Filing appears prior to December appeal against US government snooping.
A case against mass phone surveillance in US has been bolstered by a filing from American privacy group the Electronic Frontier Foundation (EFF) in a court of appeal.
Idaho nurse Anna Smith challenged data collection by the National Security Agency (NSA) following leaks by the whistleblower Edward Snowden last summer.
The EFF said: "The centrepiece of Mrs Smith’s case is the issue of whether the government’s collection of our telephone records in bulk, and retention of those records for five years, triggers the Fourth Amendment’s warrant requirement.
"The warrant requirement applies if there is a legitimate and reasonable expectation of privacy in those records. And if the warrant requirement applies, the collection is unconstitutional, since there is no warrant."
A district court previously dismissed Smith’s case based on third party doctrine, the notion that privacy cannot be expected if information has been entrusted to others, which the US government argues applies to certain types of phone data.

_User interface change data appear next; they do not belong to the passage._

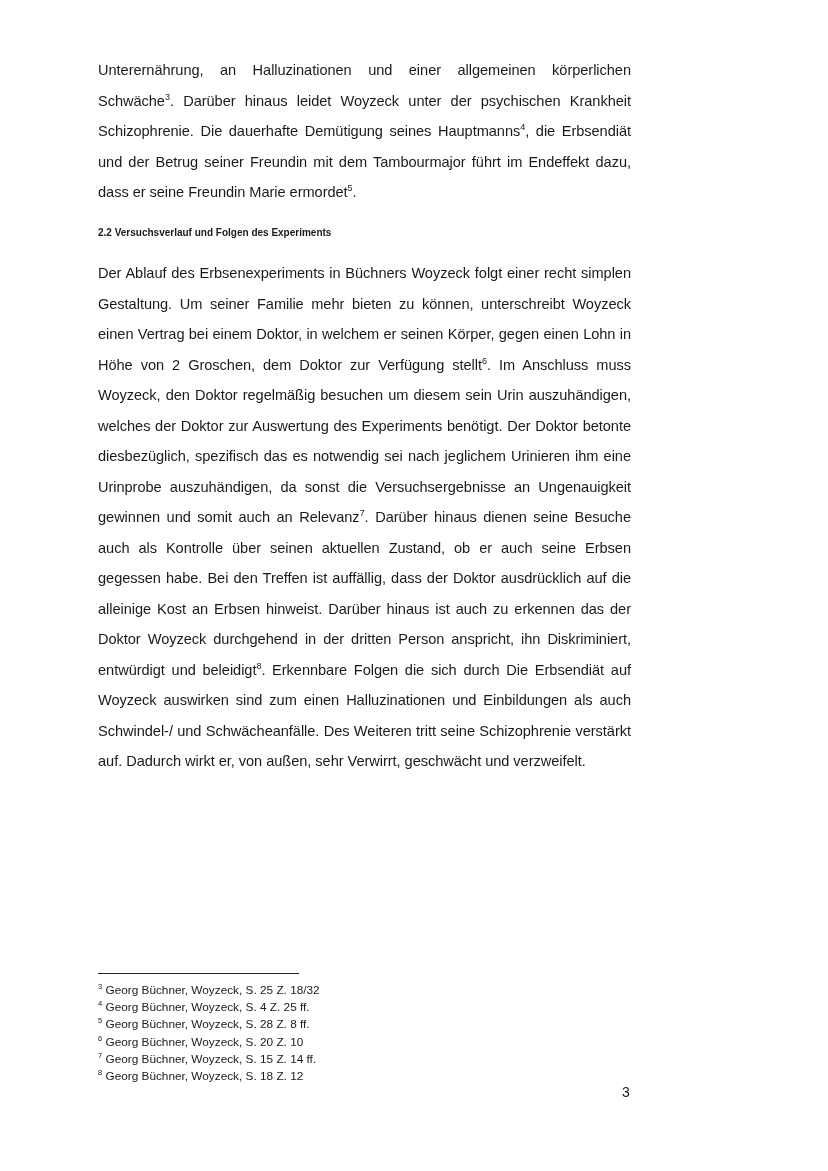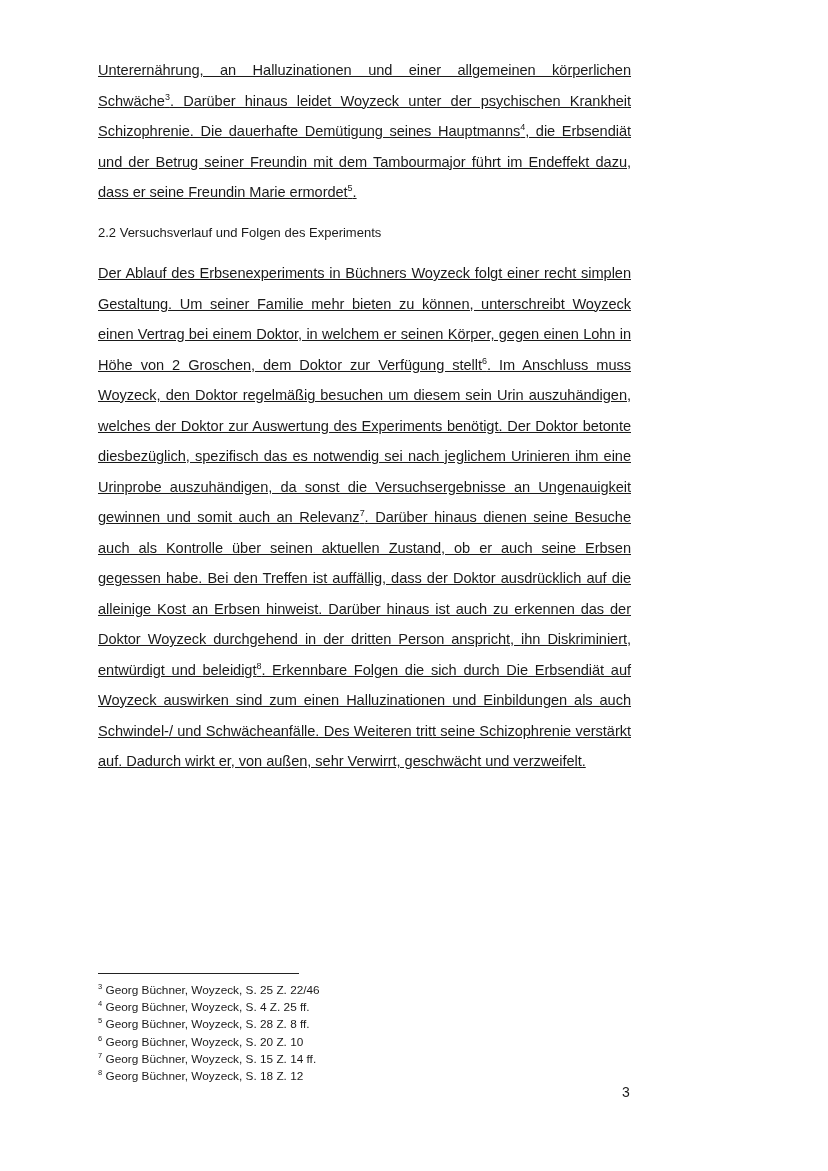"Unterernährung, an Halluzinationen und" .para { text-decoration: underline -> none }
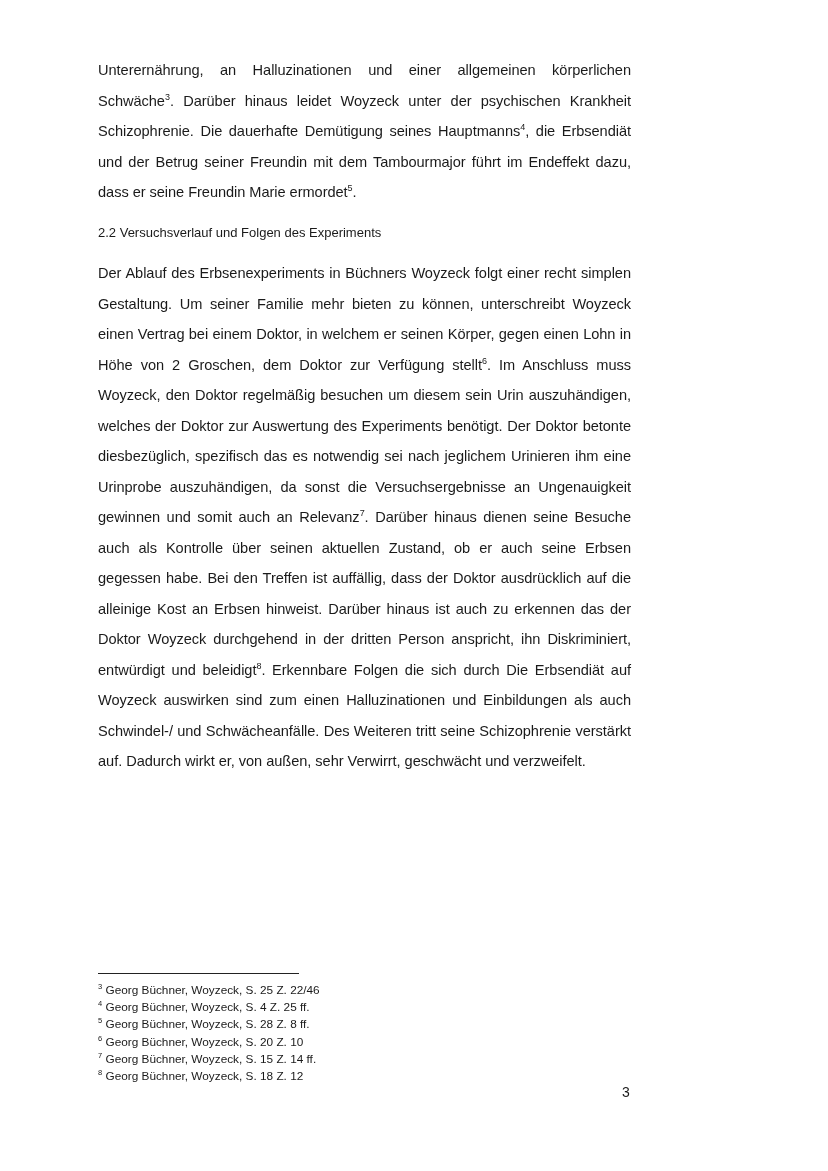"2.2 Versuchsverlauf und Folgen des" .heading { font-size: 13px -> 10px; font-weight: normal -> bold }
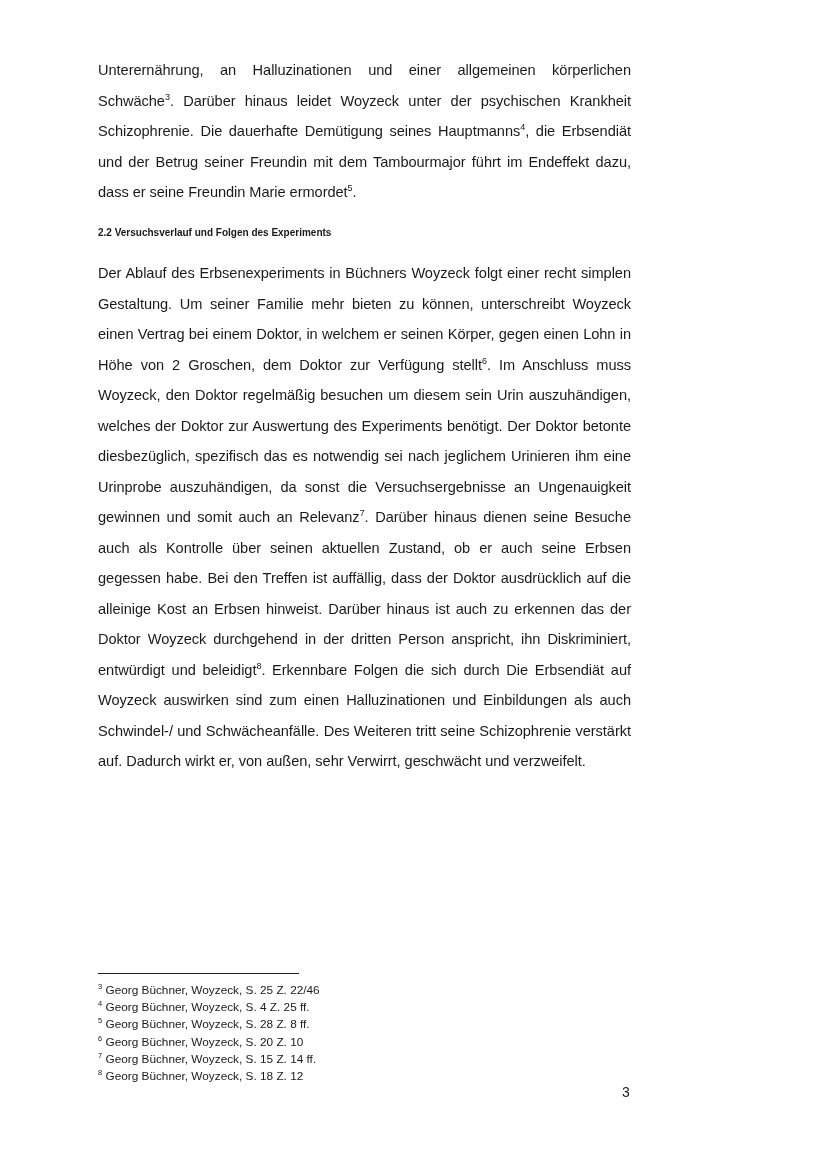"Georg Büchner, Woyzeck, S. 25" span { text: 22/46 -> 18/32 }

The Fourth Amendment to the US Bill of Rights protects Americans against unreasonable search and seizure, but has been subject to a number of exceptions since the US Constitution was ratified.
"Technological advances have vastly augmented the government’s surveillance power and exposed much more personal information to government inspection and intrusive analysis," the EFF added.
"If courts ignored this reality, the essential privacy long preserved by the Fourth Amendment would be eliminated."
The appeals court will convene on December 8 in Seattle, with Smith represented by her husband Peter, a professional attorney, alongside the EFF and the American Civil Liberties Union (ACLU).